_Records from a data collection_
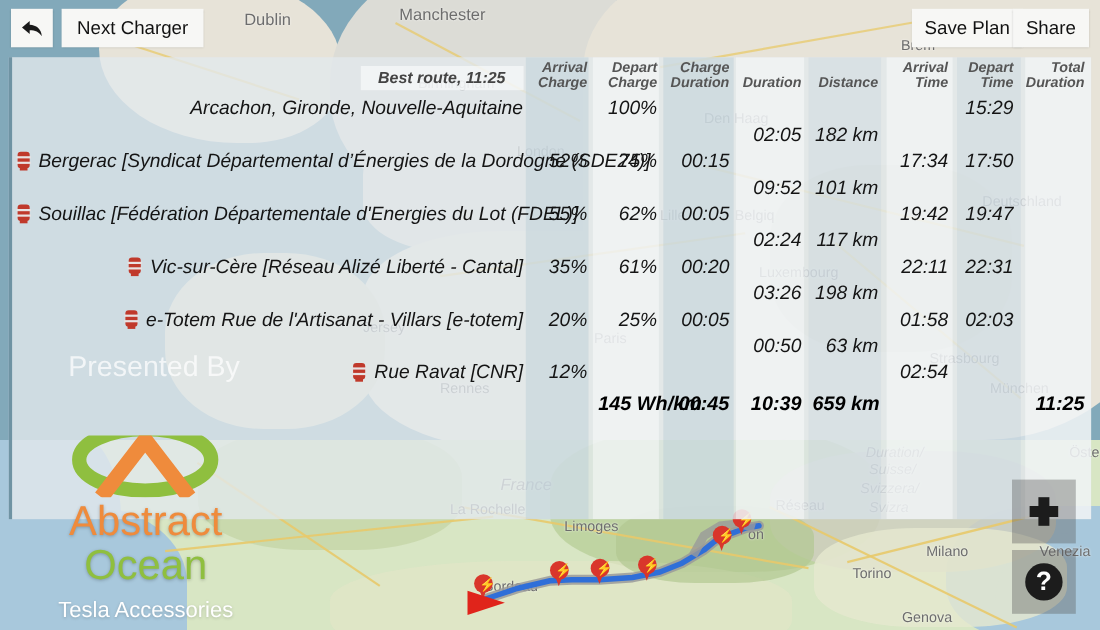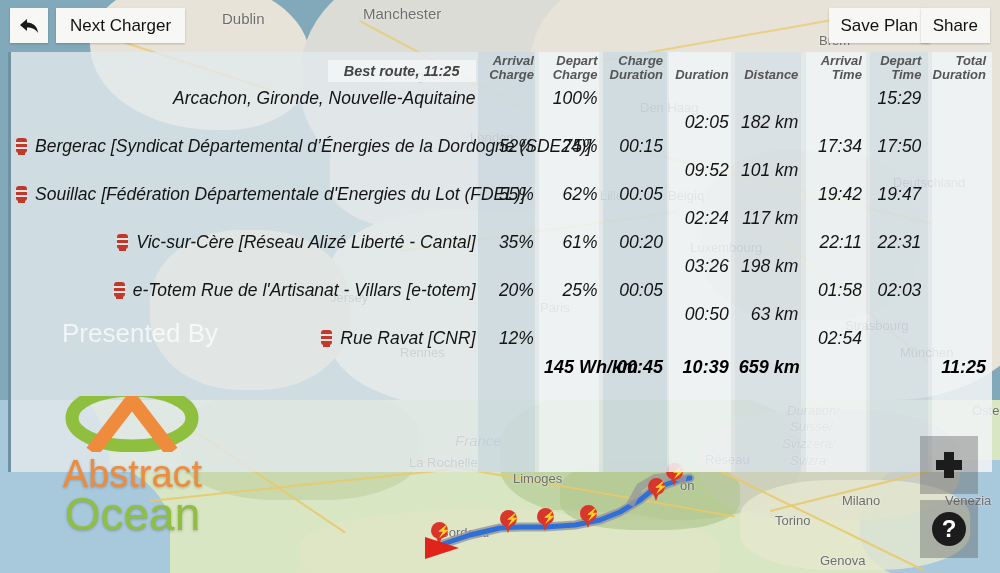--- a/index.html
+++ b/index.html
@@ -228,21 +228,21 @@
     pointer-events: none;
   }
   .logo-mark {
     position: relative; height: 56px; margin-bottom: 2px;
   }
   .logo-word1 {
     color: #ef8b3c; font-size: 38px; line-height: 40px;
     text-shadow: 0 1px 3px rgba(0,0,0,.25);
   }
   .logo-word2 {
-    color: #8fbf3f; font-size: 46px; line-height: 40px;
+    color: #8fbf3f; font-size: 38px; line-height: 40px;
     text-shadow: 0 1px 3px rgba(0,0,0,.25);
   }
   .logo-tag {
     color: #ffffff; font-size: 20px; margin-top: 10px;
     text-shadow: 0 1px 3px rgba(0,0,0,.2);
   }
 
   
   .map-ctrl {
     position: absolute;
@@ -393,20 +393,21 @@
 
   <div class="logo-block">
     <div class="logo-mark">
       <svg width="225" height="56" viewBox="0 0 225 56">
         <ellipse cx="112" cy="22" rx="60" ry="28" fill="none" stroke="#8fbf3f" stroke-width="13"></ellipse>
         <path d="M72 56 L112 4 L152 56" fill="none" stroke="#ef8b3c" stroke-width="14" stroke-linejoin="miter"></path>
       </svg>
     </div>
     <div class="logo-word1">Abstract</div>
     <div class="logo-word2">Ocean</div>
+    <div class="logo-tag">Tesla Accessories</div>
   </div>
 
   <div class="panel">
 
     <div class="band dark" style="left:467px;width:57px;"></div>
     <div class="band" style="left:528px;width:60px;"></div>
     <div class="band dark" style="left:592px;width:64px;"></div>
     <div class="band" style="left:658px;width:62px;"></div>
     <div class="band dark" style="left:724px;width:66px;opacity:.55;"></div>
     <div class="band" style="left:795px;width:60px;"></div>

_Aim of the exercise_
In the entries above, find each line with the string "dark" and copy it.

_Written response_
     <div class="band dark" style="left:467px;width:57px;"></div>
     <div class="band dark" style="left:592px;width:64px;"></div>
     <div class="band dark" style="left:724px;width:66px;opacity:.55;"></div>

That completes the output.